» **WORK INSTRUCTION**:
Nothing but the lines from the first line of the records through the line with "Wäschepur Hoeslaken: 1" should be output, exactly as written and free of pictures.

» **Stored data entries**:
+===+

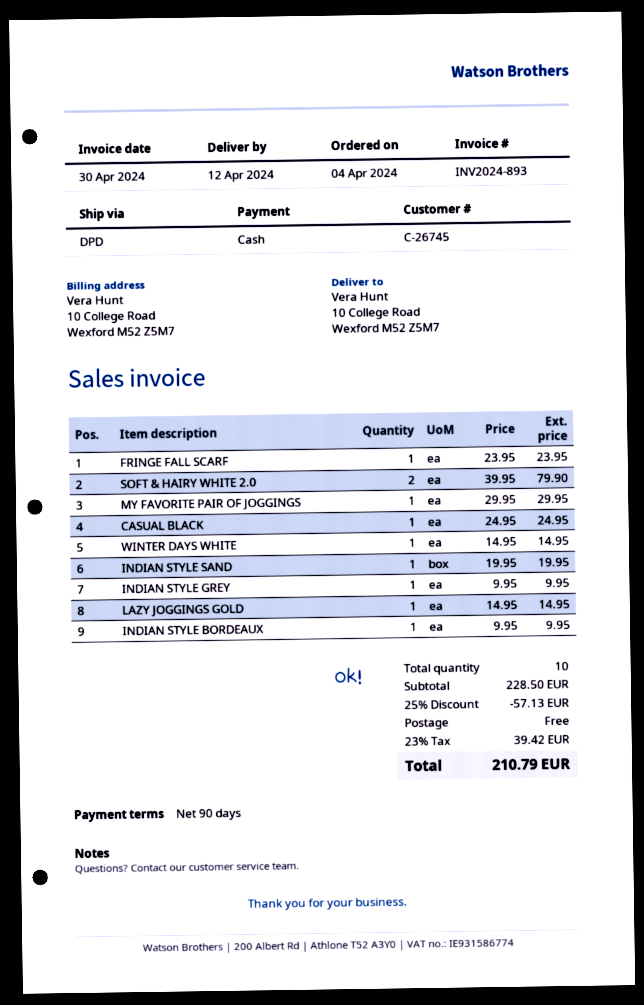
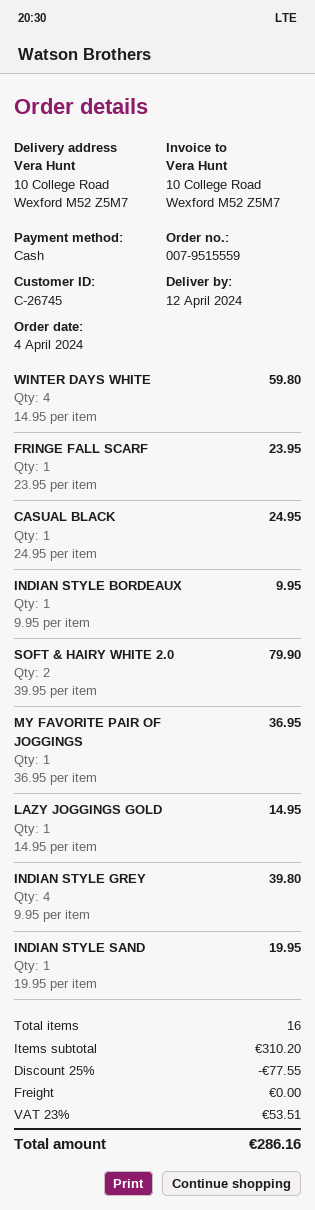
MY FAVORITE PAIR OF JOGGINGS: 1 x 29.95 = 29.95 -> 1 x 36.95 = 36.95
WINTER DAYS WHITE: 1 x 14.95 = 14.95 -> 4 x 14.95 = 59.80
INDIAN STYLE GREY: 1 x 9.95 = 9.95 -> 4 x 9.95 = 39.80
total quantity: 10 -> 16
subtotal: 228.50 -> 310.20
discount: 25% = 57.13 -> 25% = 77.55
tax: 23% = 39.42 -> 23% = 53.51
total: 210.79 -> 286.16

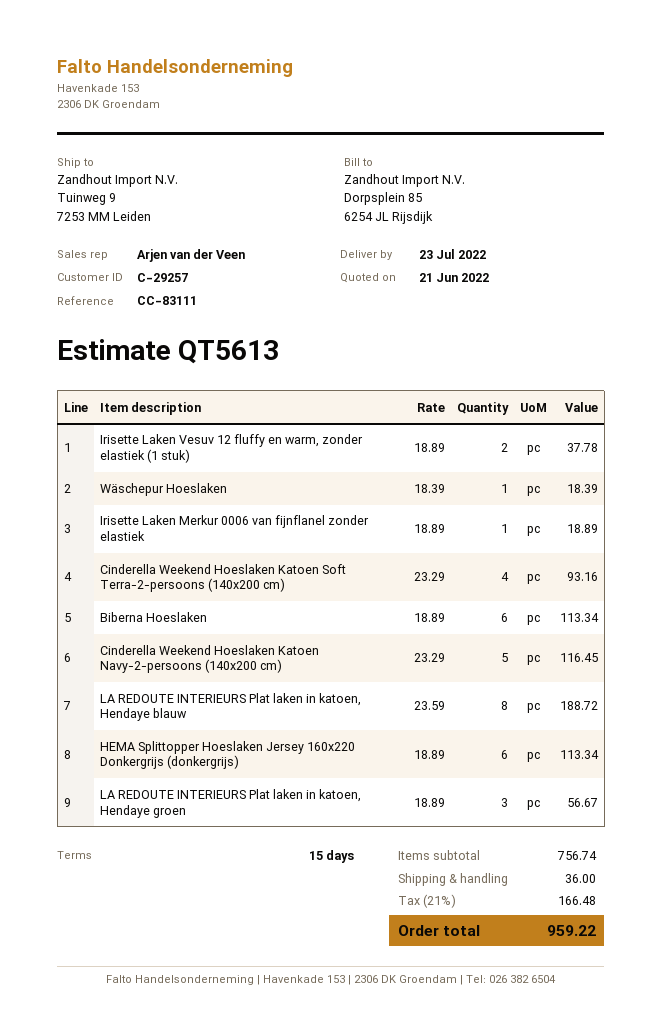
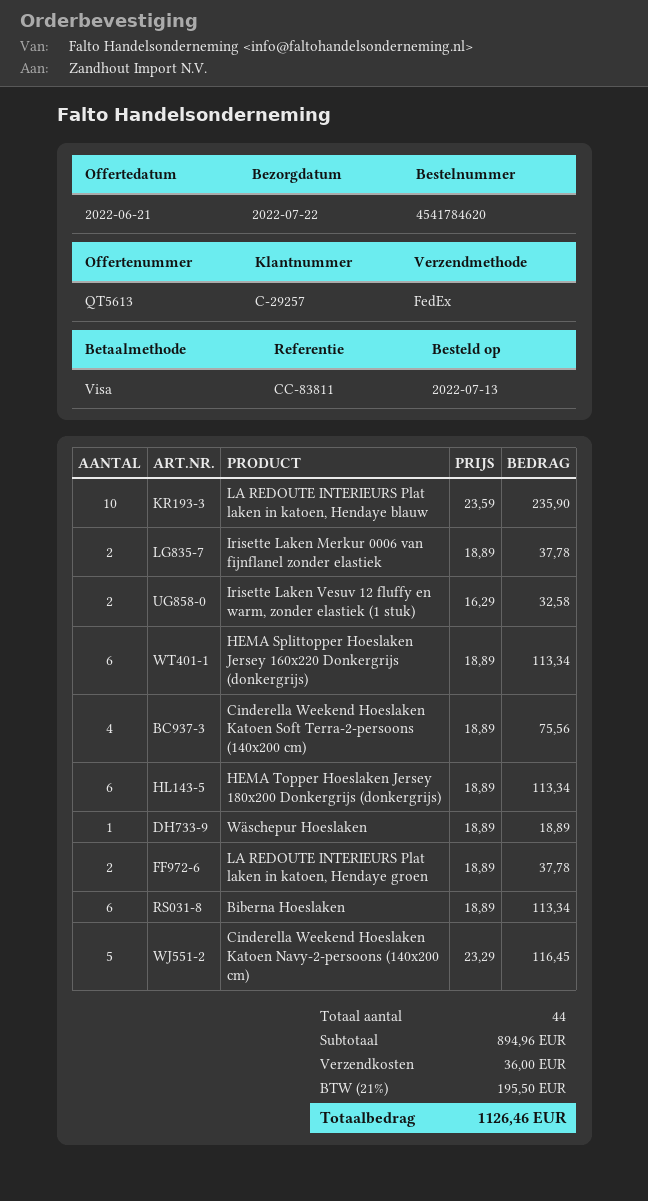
delivery date: 2022-07-23 -> 2022-07-22
reference: CC-83111 -> CC-83811
Irisette Laken Vesuv 12 fluffy en warm, zonder elastiek (1 stuk): 2 x 18.89 = 37.78 -> 2 x 16.29 = 32.58
Wäschepur Hoeslaken: 1 x 18.39 = 18.39 -> 1 x 18.89 = 18.89
Irisette Laken Merkur 0006 van fijnflanel zonder elastiek: 1 x 18.89 = 18.89 -> 2 x 18.89 = 37.78
Cinderella Weekend Hoeslaken Katoen Soft Terra-2-persoons (140x200 cm): 4 x 23.29 = 93.16 -> 4 x 18.89 = 75.56
LA REDOUTE INTERIEURS Plat laken in katoen, Hendaye blauw: 8 x 23.59 = 188.72 -> 10 x 23.59 = 235.90
LA REDOUTE INTERIEURS Plat laken in katoen, Hendaye groen: 3 x 18.89 = 56.67 -> 2 x 18.89 = 37.78
HEMA Topper Hoeslaken Jersey 180x200 Donkergrijs (donkergrijs): none -> 6 x 18.89 = 113.34
subtotal: 756.74 -> 894.96
tax: 21% = 166.48 -> 21% = 195.50
total: 959.22 -> 1126.46

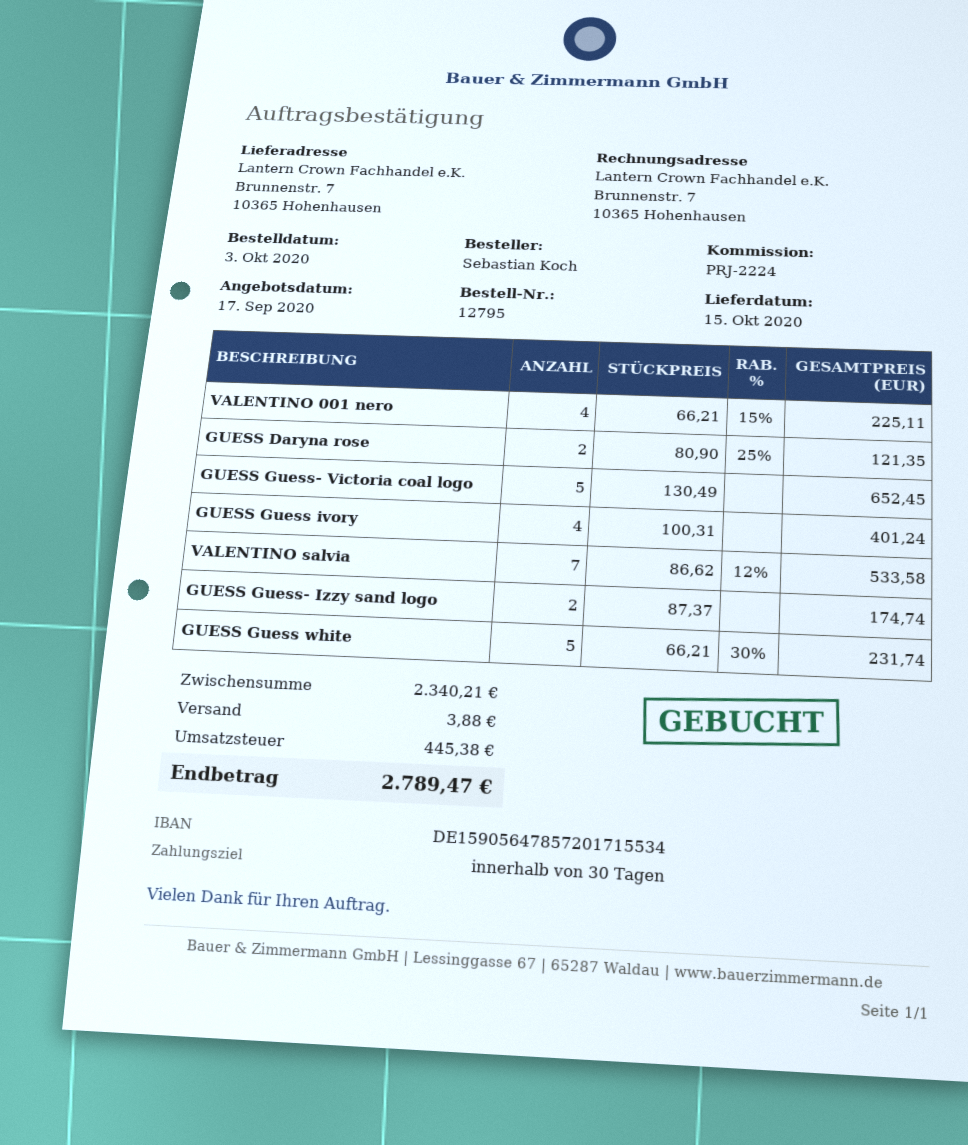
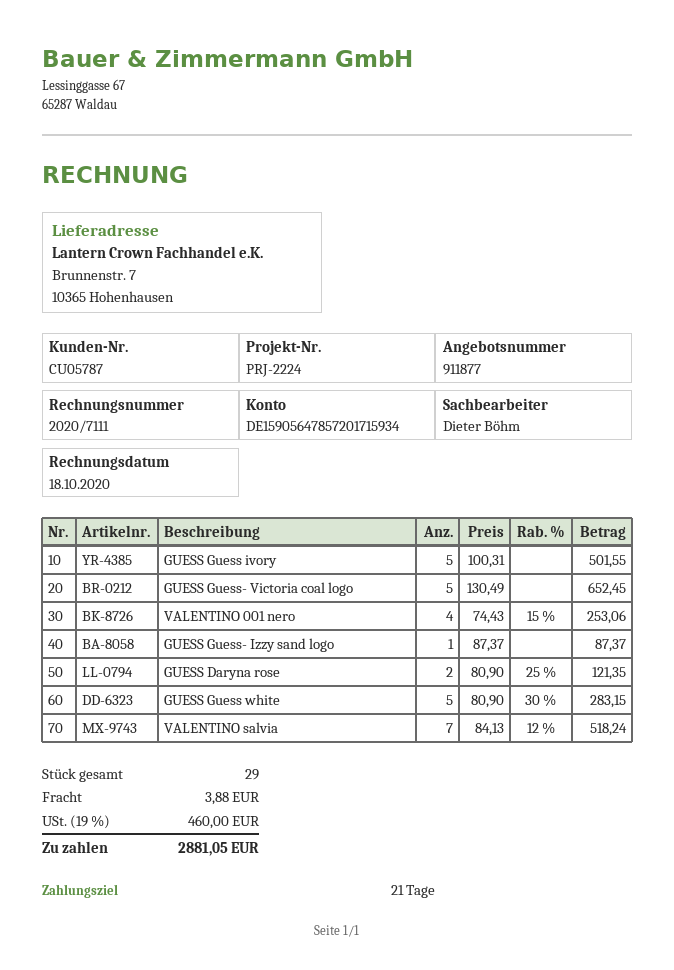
payment terms: 30 days -> 21 days
bank account: DE15905647857201715534 -> DE15905647857201715934
VALENTINO 001 nero: 4 x 66.21 - 15% = 225.11 -> 4 x 74.43 - 15% = 253.06
GUESS Guess ivory: 4 x 100.31 = 401.24 -> 5 x 100.31 = 501.55
VALENTINO salvia: 7 x 86.62 - 12% = 533.58 -> 7 x 84.13 - 12% = 518.24
GUESS Guess- Izzy sand logo: 2 x 87.37 = 174.74 -> 1 x 87.37 = 87.37
GUESS Guess white: 5 x 66.21 - 30% = 231.74 -> 5 x 80.90 - 30% = 283.15
tax: 445.38 -> 460.00
total: 2789.47 -> 2881.05

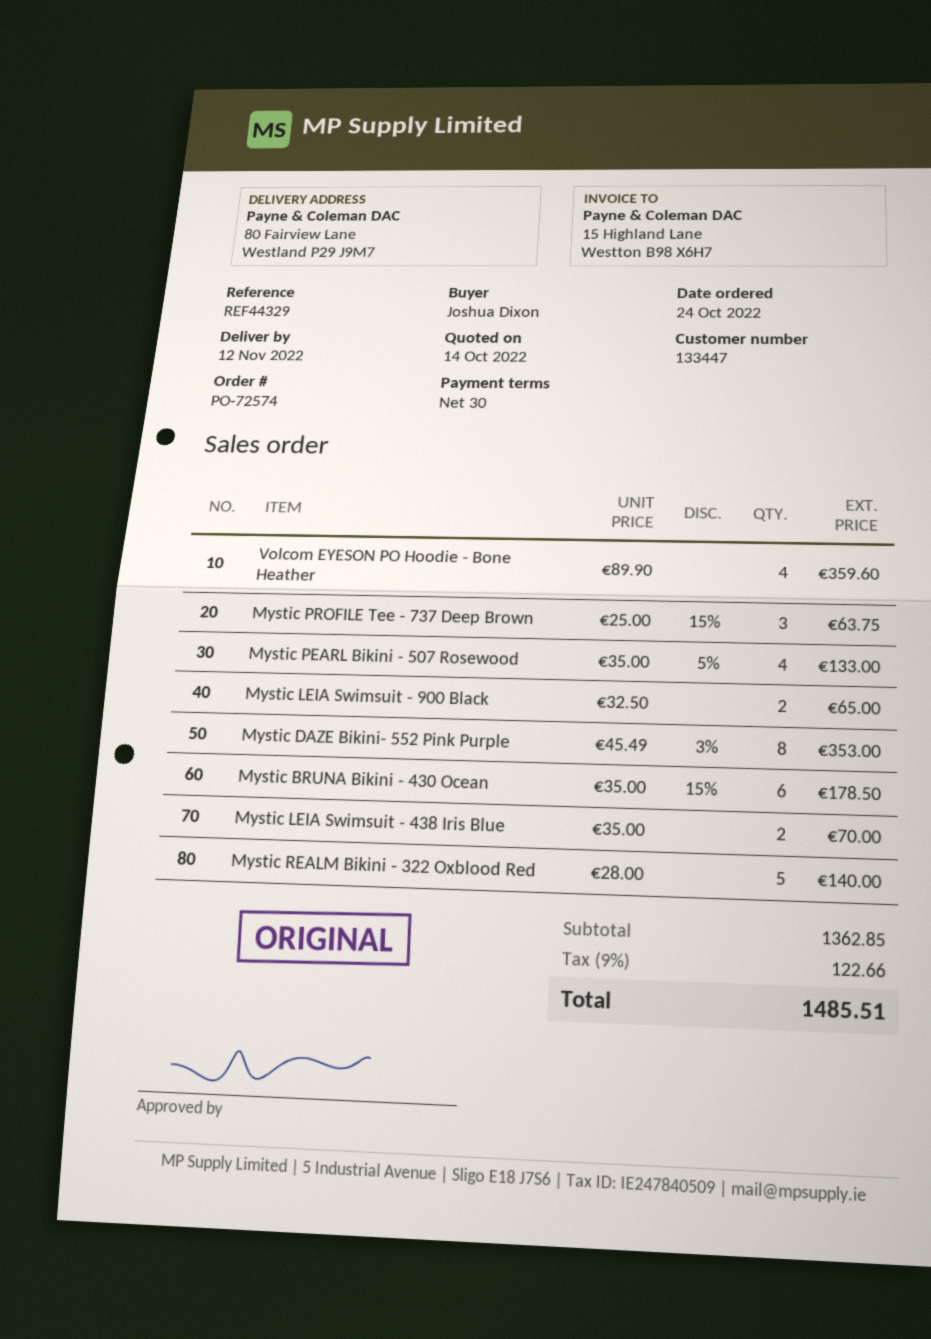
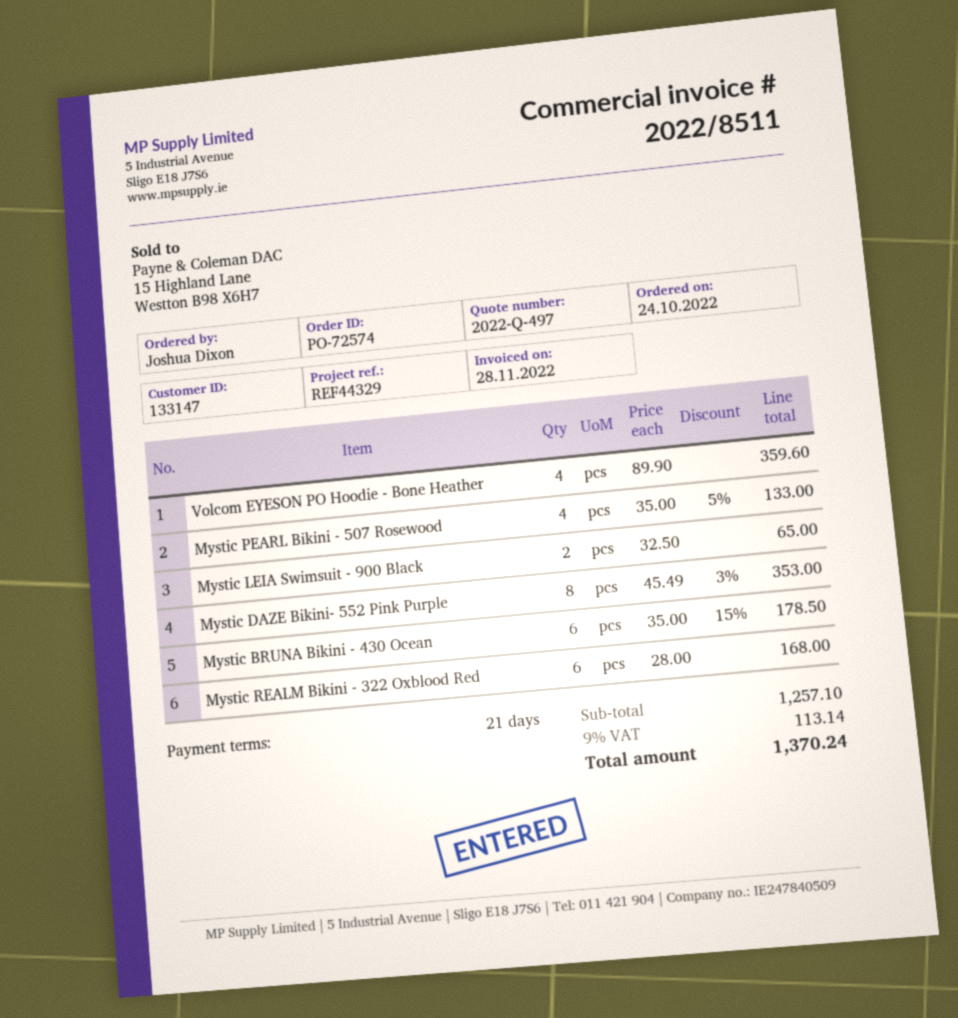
payment terms: 30 days -> 21 days
customer number: 133447 -> 133147
Mystic PROFILE Tee - 737 Deep Brown: 3 x 25.00 - 15% = 63.75 -> none
Mystic LEIA Swimsuit - 438 Iris Blue: 2 x 35.00 = 70.00 -> none
Mystic REALM Bikini - 322 Oxblood Red: 5 x 28.00 = 140.00 -> 6 x 28.00 = 168.00
subtotal: 1362.85 -> 1257.10
tax: 9% = 122.66 -> 9% = 113.14
total: 1485.51 -> 1370.24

+===+

» **FINISHED EXERCISE**:
MY FAVORITE PAIR OF JOGGINGS: 1 x 29.95 = 29.95 -> 1 x 36.95 = 36.95
WINTER DAYS WHITE: 1 x 14.95 = 14.95 -> 4 x 14.95 = 59.80
INDIAN STYLE GREY: 1 x 9.95 = 9.95 -> 4 x 9.95 = 39.80
total quantity: 10 -> 16
subtotal: 228.50 -> 310.20
discount: 25% = 57.13 -> 25% = 77.55
tax: 23% = 39.42 -> 23% = 53.51
total: 210.79 -> 286.16

delivery date: 2022-07-23 -> 2022-07-22
reference: CC-83111 -> CC-83811
Irisette Laken Vesuv 12 fluffy en warm, zonder elastiek (1 stuk): 2 x 18.89 = 37.78 -> 2 x 16.29 = 32.58
Wäschepur Hoeslaken: 1 x 18.39 = 18.39 -> 1 x 18.89 = 18.89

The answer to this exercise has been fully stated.